The day Apple initially picked to launch the Apple Watch was in some respects a dud.
The device was not available for sale in Apple Stores on Friday as previously scheduled, although it was available at some high-end fashion boutiques. Confusion reigned over shipments, with Apple earlier having announced that deliveries would be pushed back to June, but later saying some preorders would be shipped early after all.
Apple reportedly informed its employees of the decision to delay availability in its Apple Stores and direct customers to order the Apple Watch online in a video message from retail and online sales head Angela Ahrendts.
Apple employees were being flooded with questions from customers about the device’s availability, she said, according to accounts.
Ahrendts previously had told a complaining customer that company executives were very concerned about the launch date.
Flailing Through the Fog
The confusion over the Apple Watch launch is causing quite a bit of head-scratching. Is it a clever marketing strategy on Apple’s part — stoking demand by making a new product seem elusive and difficult to get?
Or was Apple simply caught flat-footed by the demand? The initial Apple Watch run was more than 3 million units, leading to revenue of more than US$2 billion for the first two weeks of sales, predicted Carl Howe, principal of Think Big Academy.
“I would say that Apple’s ambiguous statement has led to the confusion,” said Nick Spencer, a senior practice director at ABI Research.
“Some customers will get them early,” he told the E-Commerce Times. “OK, so that’s great for them. But is it most customers or just a select few, and is this a way of spinning it into a good news story?”
Speculation on why the delivery date was pushed back is itself fueling buzz over the Apple Watch launch.
“My educated guess is that since this product will be sold in a different manner and more in line with the selling of luxury goods, the current Apple Genius employees may not be up to the task, and the selling process has likely emerged as the real bottleneck,” said Larry Chiagouris, professor of marketing at Pace University.
Apple is probably “running as fast as it can to staff its stores with people who know not only how to sell computers, phones and tablets, but also how to sell luxury,” he told the E-Commerce Times.
Prt Porter Dernier Cri
The Apple Watch’s debut in an assortment of fashion boutiques may hint at a completely different marketing strategy from Apple days gone by.
“With this watch, Apple is creating a new category,” said Susan Schreiner, senior editor and analyst at C4 Trends.
“You’re not just buying a smartwatch — you’re buying a piece of jewelry,” she told the E-Commerce Times.
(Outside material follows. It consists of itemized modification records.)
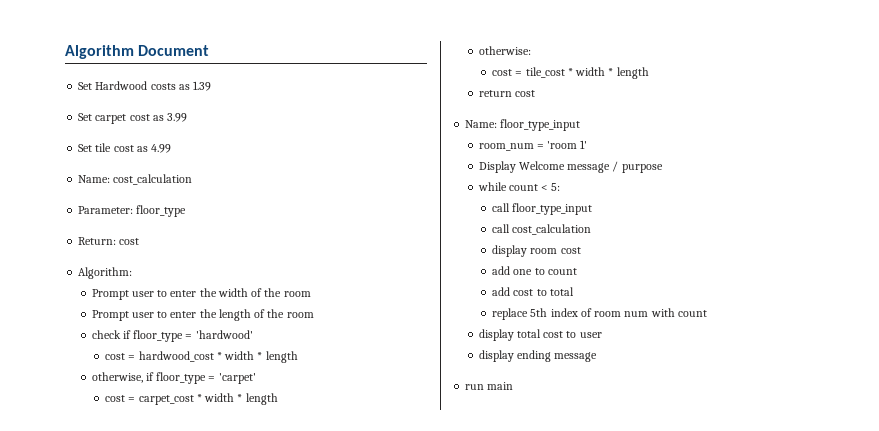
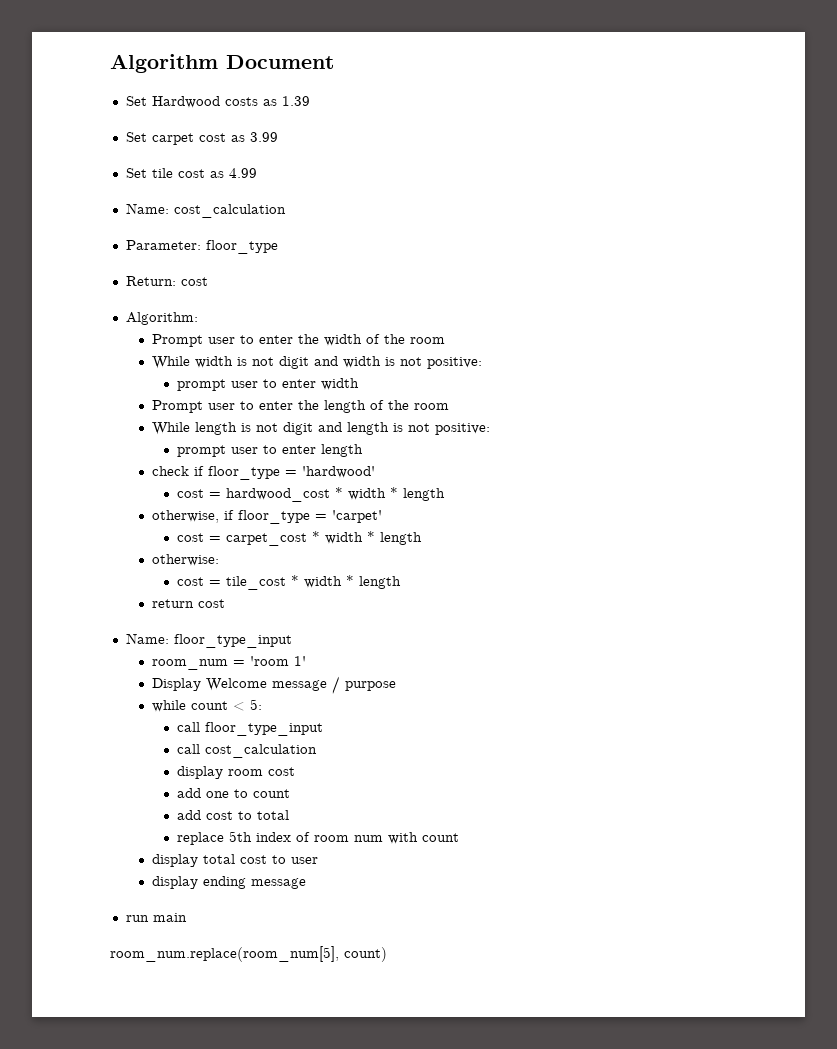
+ While width is not digit and width is not positive:
+ prompt user to enter width
+ While length is not digit and length is not positive:
+ prompt user to enter length
+ room_num.replace(room_num[5], count)

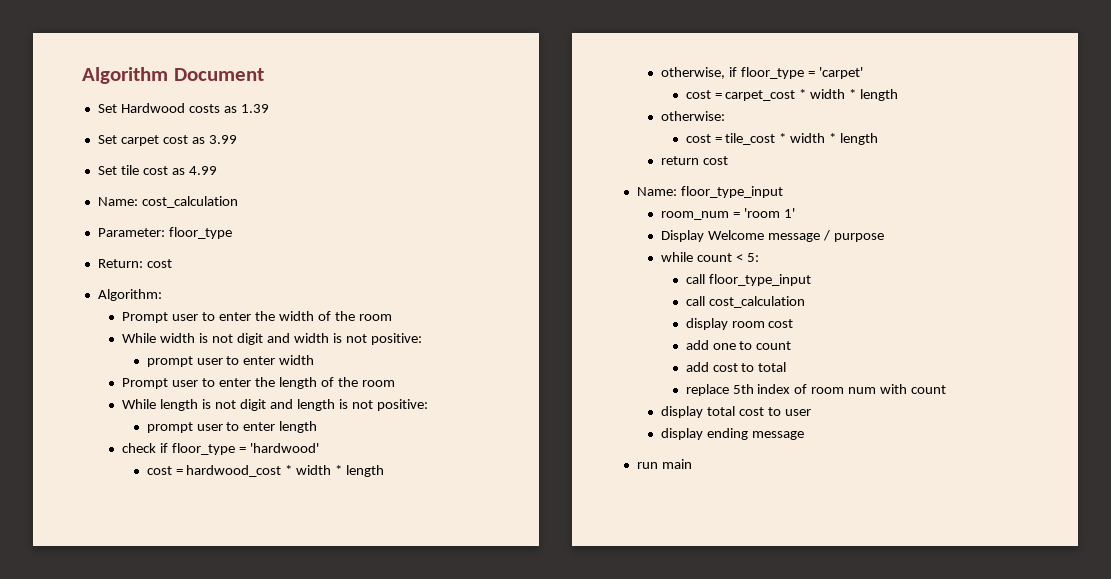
- room_num.replace(room_num[5], count)

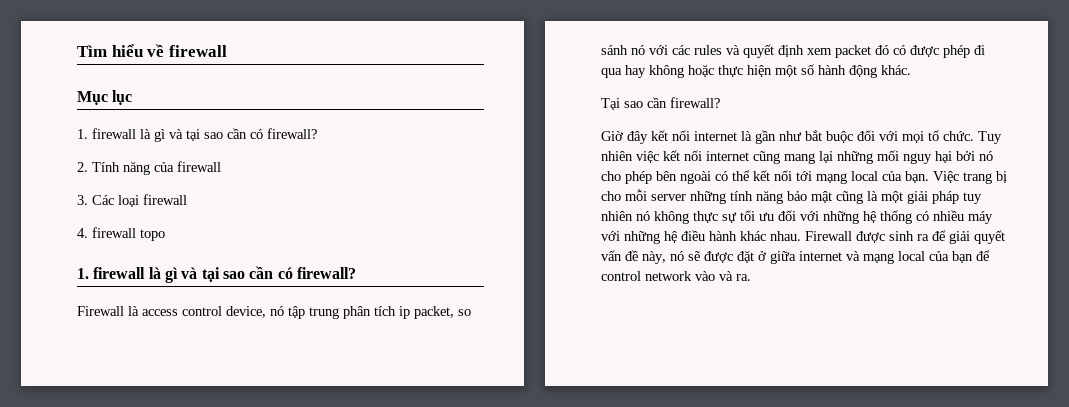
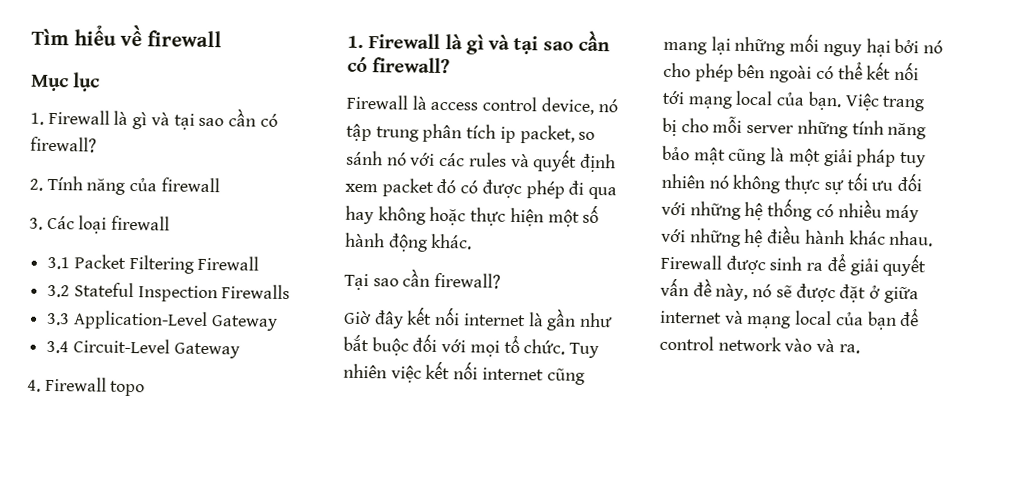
  Mục lục
- 1. firewall là gì và tại sao cần có firewall?
+ 1. Firewall là gì và tại sao cần có firewall?
+ 3.1 Packet Filtering Firewall
+ 3.2 Stateful Inspection Firewalls
+ 3.3 Application-Level Gateway
+ 3.4 Circuit-Level Gateway
- 4. firewall topo
- 1. firewall là gì và tại sao cần có firewall?
+ 4. Firewall topo
+ 1. Firewall là gì và tại sao cần có firewall?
The Apple Watch has “a full range of smarts and possibilities in an exciting fashion form factor. Nobody has done that,” Schreiner continued. Apple “has made this a fashion item. When it creates something, it creates buzz. It carries with it prestige.”
Apple’s also “seeding demand here in lots of different ways that have never been done before,” she pointed out. “I’m getting reports that celebs like Beyonce and George Stephanopoulos are getting the Apple watch.”
Accidentally on Purpose?
The question then must be asked, was the peculiar rollout of the Apple Watch orchestrated from the start by a marketing department known for its creative genius?
Recall that consumer demand spiked for the new Volkswagen Beetle some years ago after the carmaker announced it would be available in North America only in limited quantities. Some purchasers paid well over the list price.
BMW later used the same tactic when launching the new Austin Mini in the United States.
Both companies later made the cars widely available to the public.
Although Apple is known as a tightly buttoned-up company, there’s always the possibility that some insider could go rogue, which suggests that marketing mischief is an unlikely explanation for the Apple Watch’s absence from Apple Store shelves on launch day.
“I don’t think Apple is engaging in a clever marketing ploy, as that would ultimately be leaked and would make it look bad to the media and to consumers,” Pace’s Chiagouris said. “Apple is too image-conscious to risk that kind of blow to its reputation.”